Sorry for the delay to answer. Regarding the multi_node_readout , you wrote that we apply readout function for each type of nodes and then based on the resulting readouts we combine them using the cross reducer parameter. This answers perfectly my question. However, by generating a representation of the whole graph this way, we will not lose a lot of information ? ( is it the best way to get a graph level representation ?)

ar795 · June 10, 2020, 2:24pm

Another question about’ heterograph’ graph level representation learning:
Given an heterograph with N types of nodes and M types of edges, we can pass it through a RGCN-based architecture and get then a node level representation for all type of nodes( dictionnary of hidden representations).
To obtain the graph level representation : can we just concat all the node representations ? do you think that applying other readout function(sum, average) will lead to a poor quality of the representation ?

classicsong · June 13, 2020, 8:38am

You mean the graph classification? You can try concat all the node representations just like homogeneous graph classification.

classicsong · June 13, 2020, 8:48am

For the first question, the easiest way is to split the raw input data by split triplets according to edge type. And we can keep the split files.
If you follows generate_sampled_graph_and_labels(), adding reverse edges ensure that nodes in the sampled has connected edges.

mufeili · June 13, 2020, 10:15am

Can you try the approach suggested in this issue?

mufeili · June 13, 2020, 10:30am

I think graph-level representation learning for heterogeneous graphs is generally an under-explored area and I am not sure what will be the best approach to this problem. Meanwhile, if we take a look at the graph-level representations for homogeneous graphs, then in most of the cases, they are computed by some functions of latest node representations.

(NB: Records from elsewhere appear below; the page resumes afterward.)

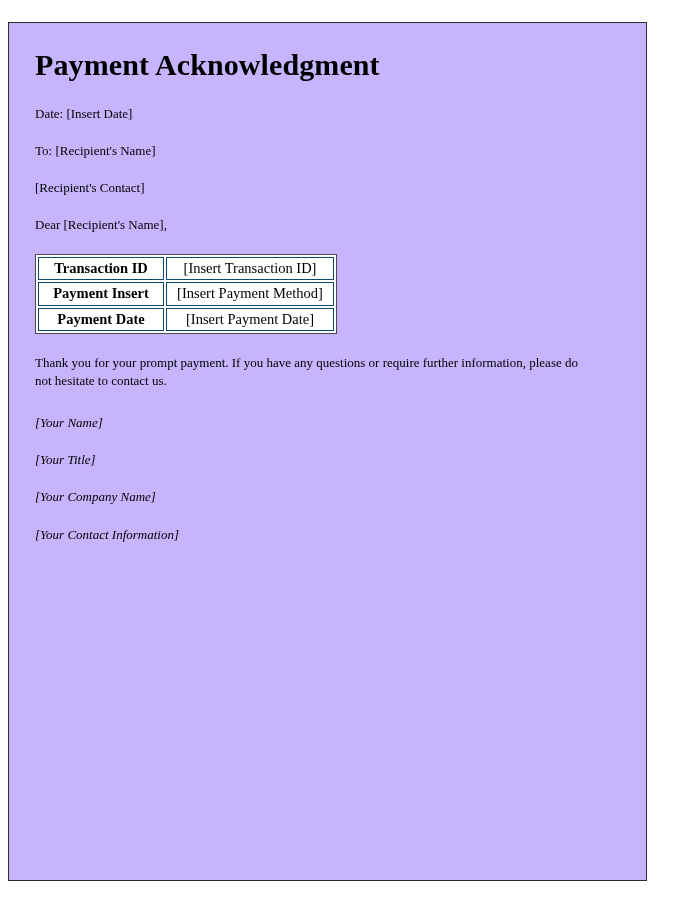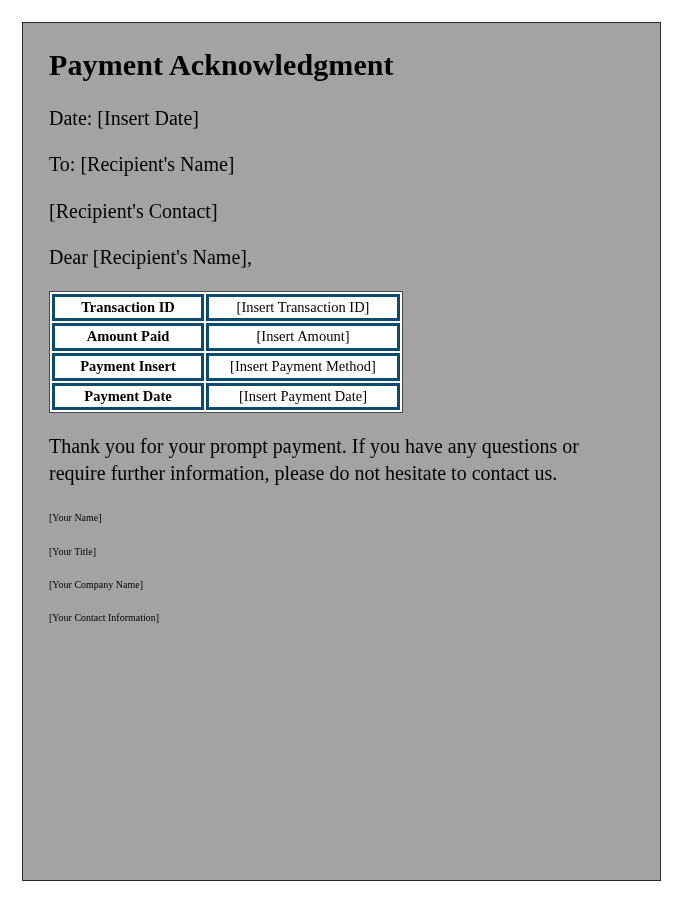--- a/index.html
+++ b/index.html
@@ -18,13 +18,13 @@
 
   .page-frame {
     position: absolute;
-    left: 22px;
+    left: 8px;
     top: 22px;
     width: 639px;
     height: 859px;
     border: 1px solid #2b2b2b;
     box-sizing: border-box;
-    background: #a3a3a3;
+    background: #c4b5fd;
   }
 
   .page-inner {

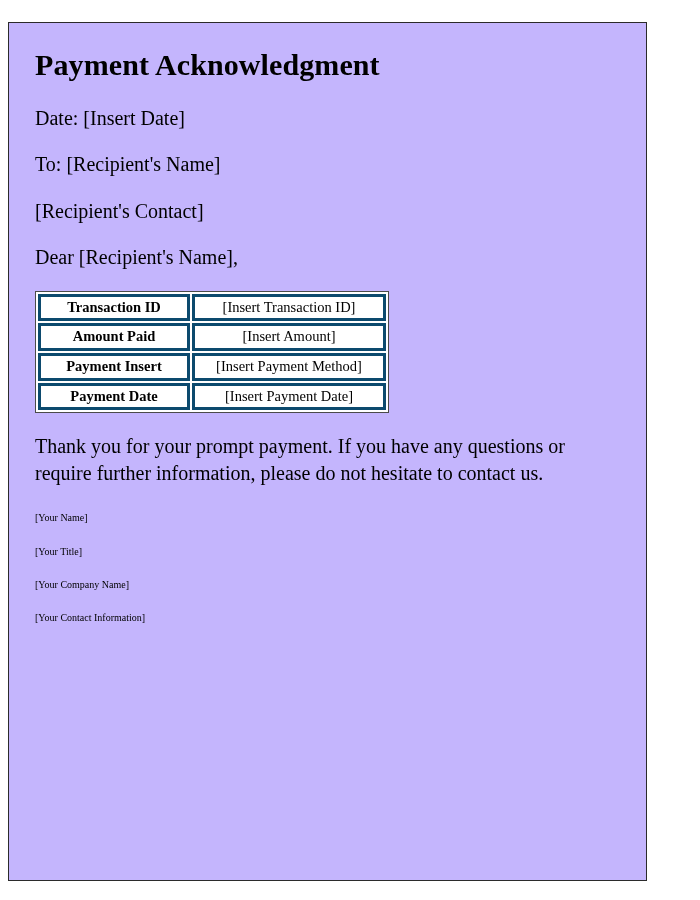--- a/index.html
+++ b/index.html
@@ -41,7 +41,7 @@
   }
 
   .para {
-    font-size: 20px;
+    font-size: 13px;
     line-height: 1.33;
     margin: 0 0 20px 0;
     max-width: 552px;

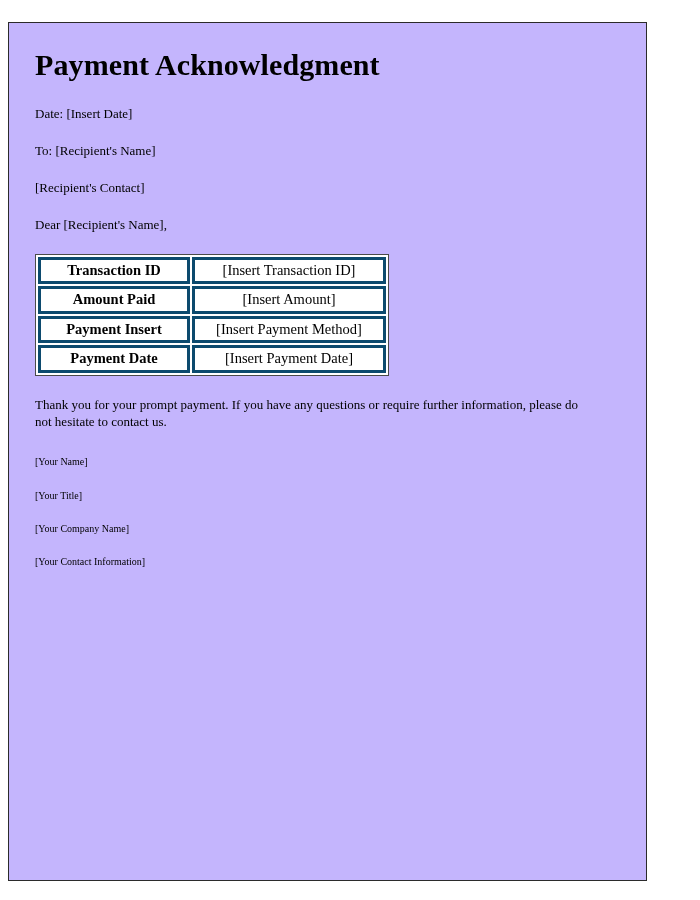--- a/index.html
+++ b/index.html
@@ -66,8 +66,8 @@
     background: #ffffff;
   }
   .details-table td {
-    border: 3px solid #0c4a6e;
-    padding: 1px 19px;
+    border: 1px solid #0c4a6e;
+    padding: 1px 8px;
     line-height: 1.35;
     vertical-align: middle;
     white-space: nowrap;

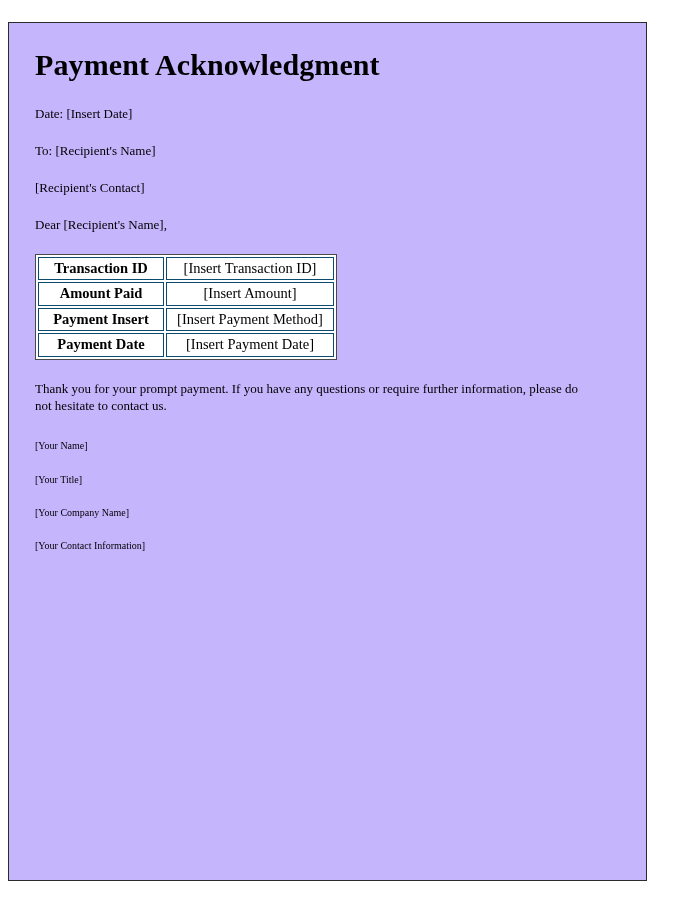--- a/index.html
+++ b/index.html
@@ -112,10 +112,6 @@
           <td class="value-cell">[Insert Transaction ID]</td>
         </tr>
         <tr>
-          <td class="label-cell">Amount Paid</td>
-          <td class="value-cell">[Insert Amount]</td>
-        </tr>
-        <tr>
           <td class="label-cell">Payment Insert</td>
           <td class="value-cell">[Insert Payment Method]</td>
         </tr>

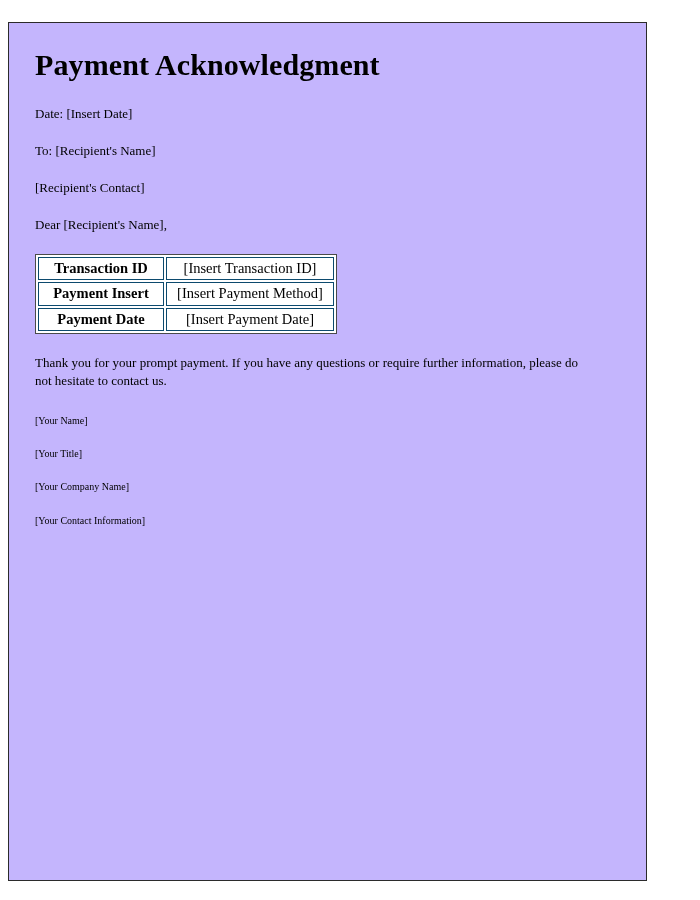--- a/index.html
+++ b/index.html
@@ -83,9 +83,10 @@
   }
 
   .sig-line {
-    font-size: 10px;
+    font-size: 13px;
     line-height: 1.33;
     margin: 0 0 20px 0;
+    font-style: italic;
   }
 </style>
 </head>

mufeili · June 13, 2020, 10:33am

In general, concatenating node representations for graph-level representations is not a good idea because that depends on the order of nodes. In most cases we consider two graphs to be the same if we can get one by reordering the nodes in the other.

lujiaying · June 14, 2020, 5:37pm

Thanks for the suggestion. Pickle dose allow to store heterograph into disk. However, my graph is quite large (600k graphs, 100 nodes with 2 types per graph, 100+ types of edges per graph). Using pickle seems not practical for storage efficiency and data loading.

mufeili · June 15, 2020, 2:55am

Yes, we are working on a more efficient way for saving a heterograph and you may use pickle for a temporary workaround.

sopkri · June 15, 2020, 2:53pm

Thanks! @classicsong

jedbl · August 14, 2020, 3:13pm

Hi! Newbie in the DGL / GCN world here, thanks for this discussion.

I have an heterograph with two node types: user and item. I have feature vectors of different dimensionality for the node types (5 features for user and 3 for item). I am trying to generate node embeddings: my goal would be to have an embedding for each node of 100 dimensions (100 is an arbitrary choice). I seem to have a problem when passing my nodes through any layer.

#building the layer
layer = dglnn.HeteroGraphConv({
                    'buys' : dglnn.conv.SAGEConv(3, 100, 'gcn', 
                                        feat_drop=0.5, activation=F.relu),
                    'bought-by' : dglnn.conv.SAGEConv(5, 100, 'gcn', 
                                        feat_drop=0.5, activation=F.relu)},
                    aggregate='sum)

#assigning features
item_feat = torch.tensor(item_feat)
user_feat = torch.ones((g.number_of_nodes('user')), 5)
features = {'item' : item_feat, 'user' : user_feat }

h = features
out = layer(g, h)

This gives me the error
DGLError: Expect number of features to match number of nodes (len(u)). Got 1892 and 2492 instead.

I have 1892 nodes of type user, and 2492 nodes of type item. My item_feat and user_feat tensor are of shape (number_of_nodes, number_of_features), e.g. (2492,3).

Thanks a lot in advance!

mufeili · August 15, 2020, 11:38am

Try replacing

out = layer(g, h)

with

out = layer(g, (h, h))

By passing layer(g, h), HeteroGraphConv assumes that the conv modules only require source node features while SAGEConv requires the features of both the source nodes and the destination nodes due to the skip connection.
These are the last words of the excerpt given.